A crystal of table salt, sodium chloride, is a large array of alternating positive and negative ions. The purple spheres represent the Na+ ions, while the green spheres represent the Cl- ions.

Watch a video about The Structure of Ionic Solids: http://www.youtube.com/watch?v=TLPY9Z6z4Mg (1:35) .

The most straightforward way to describe this structure with a chemical formula is to give the lowest whole-number ratio between the two ions. The formulas for ionic compounds are always empirical formulas. In the case of NaCl, there are equal numbers of sodium ions and chloride ions in the salt crystal. In contrast, a crystal of magnesium chloride has twice as many chloride ions as magnesium ions, so it has a formula of MgCl2.

Monatomic Ions

Many ionic compound consist of a positively charged metal cation and a negatively charged nonmetal anion that are combined in whatever ratio will produce a compound that is electrically neutral. In other words, the total positive charge is exactly canceled out by the total negative charge. In order to accurately write formulas for ionic compounds, it is necessary to know the charges of the ions involved. We will begin our study with monatomic ions, which are ions that consist of a single atom with either a positive or negative charge.

Cations

Cations are positive ions that are formed when a metal atom loses one or more electrons. For the representative elements, cations are generally formed by removing all of the valence electrons from the atom. Since the numbers of valence electrons for the representative elements are constant within a particular group, all we need is the group number of a given element to know its charge when it becomes a cation. Group 1 elements form ions with a 1+ charge, Group 2 metal ions have a 2+ charge, and the ions of Group 13 elements tend to have a 3+ charge. Heavier p-block metals such as tin and lead are special cases and will be discussed with the transition metal ions. Monatomic cations have the same name as their parent element. For example, Na+ is the sodium ion, while Al3+ is an aluminum ion.

Anions

Monatomic anions are negative ions that are formed when a nonmetal atom gains one or more electrons. Nonmetallic atoms typically gain enough electrons to obtain the same electron configuration as the nearest noble gas. All the elements in Group 17 have seven valence electrons, which are arranged into a outer configuration of ns2np5. To achieve a noble gas configuration (ns2np6), each of these elements needs to gain just one electron, resulting in an anion with a 1− charge.
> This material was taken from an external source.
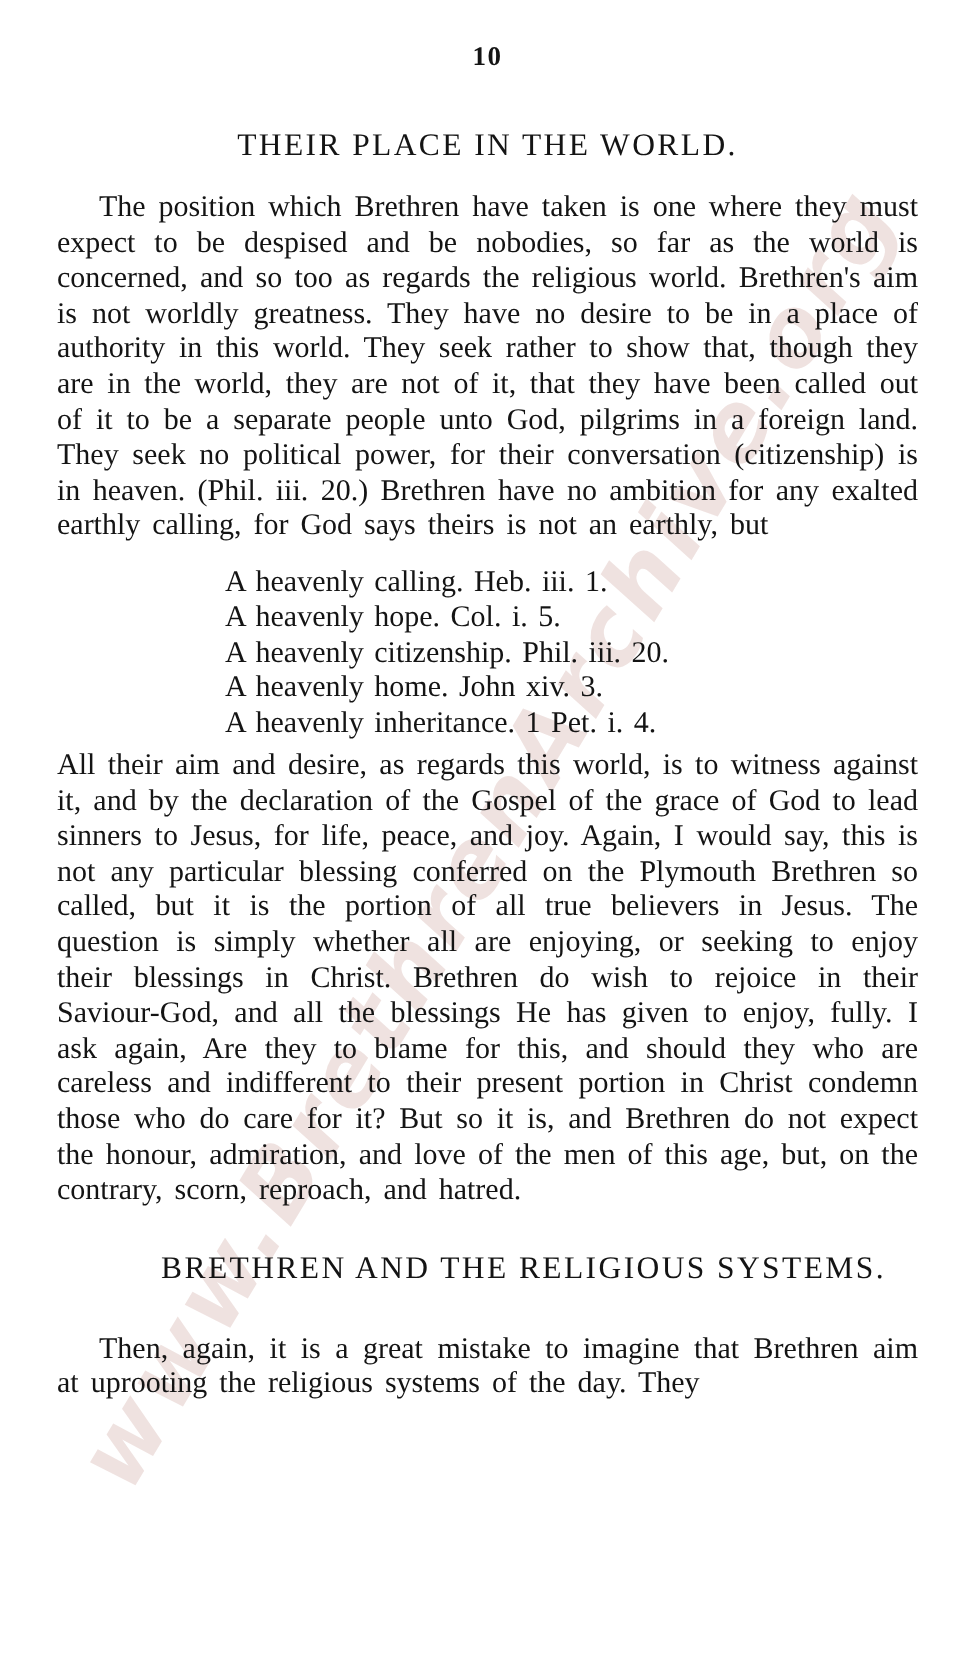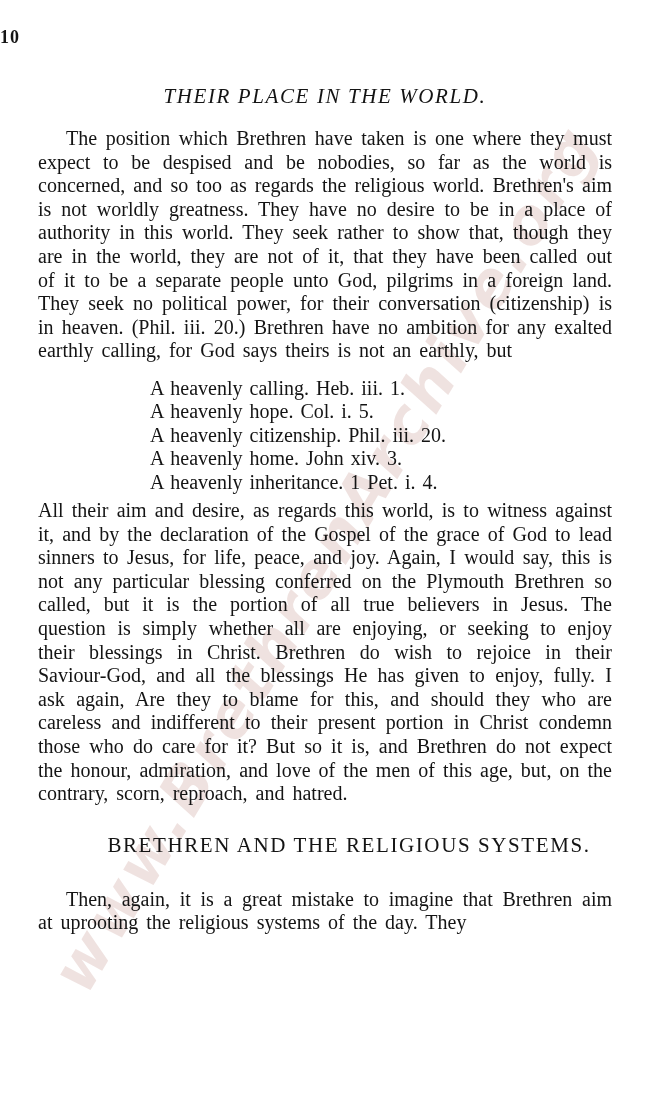"10" .page-number { text-align: none -> center }
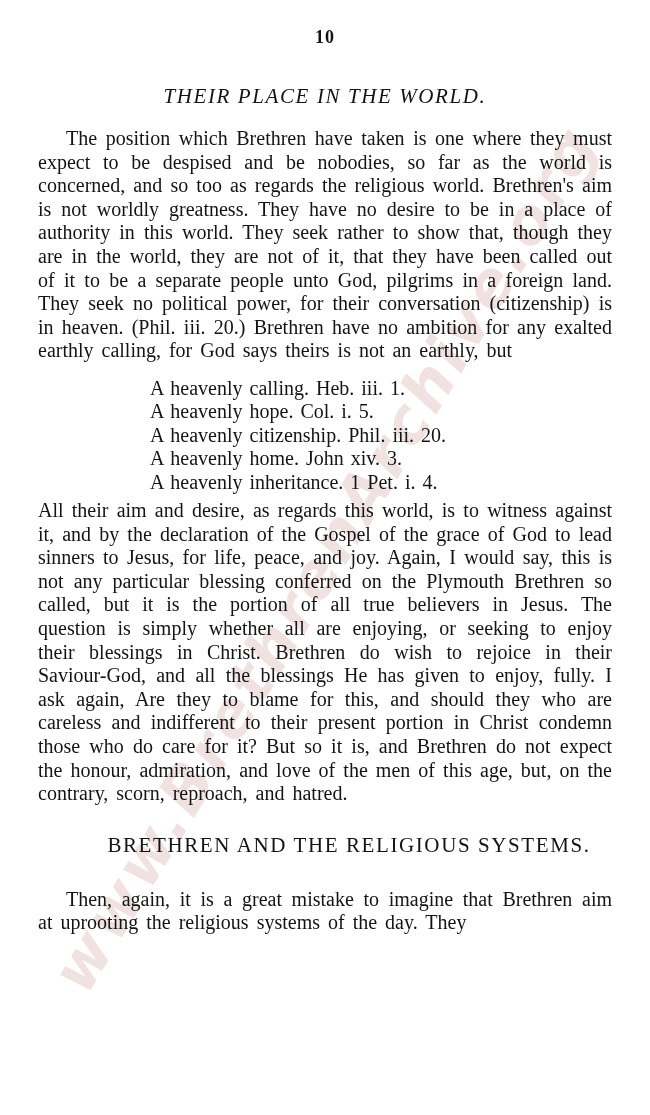"THEIR PLACE IN THE WORLD." .heading-1 { font-style: italic -> none }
Similarly, Group 16 elements can obtain an ns2np6 valence configuration by forming ions with a 2− charge, and the Group 15 nonmetals will form ions with a 3− charge. Naming anions is slightly different than naming cations. The ending of the element’s name is dropped and replaced with the –ide suffix. For example, F- is the fluoride ion, while O2- is the oxide ion. Table below shows the names and charges for common monatomic ions of the representative elements.

Common Monatomic Ions
1+ 2+ 3+ 3- 2- 1-
lithium, Li+ beryllium, Be2+ aluminum, Al3+ nitride, N3- oxide, O2- fluoride, F-
sodium, Na+ magnesium, Mg2+ gallium, Ga3+ phosphide, P3- sulfide, S2- chloride, Cl-
potassium, K+ calcium, Ca2+ arsenide, As3- selenide, Se2- bromide, Br-
rubidium, Rb+ strontium, Sr2+ telluride, Te2- iodide, I-
cesium, Cs+ barium, Ba2+

Transition Metal Ions

Most transition metals differ from the metals of Groups 1, 2, and 13 in that they are capable of forming more than one type of stable cation. For example, iron sometimes loses two electrons to form the Fe2+ ion, but it is also common for iron to lose three electrons to form the Fe3+ ion. Although they are members of the p block and not the d block, tin and lead also form more than one type of ion. Because the charges of these ions cannot be unambiguously determined by looking at the periodic table, they must have names that also indicate their charge. The Stock system denotes the charge of these ions by using a Roman numeral in parentheses after the name of the ion. For example, the previously mentioned iron ions are named the iron(II) ion and the iron(III) ion. When said out loud, "iron(II) ion" should be read, “iron two ion.” Table below lists the names and formulas of some of the more common transition metal ions.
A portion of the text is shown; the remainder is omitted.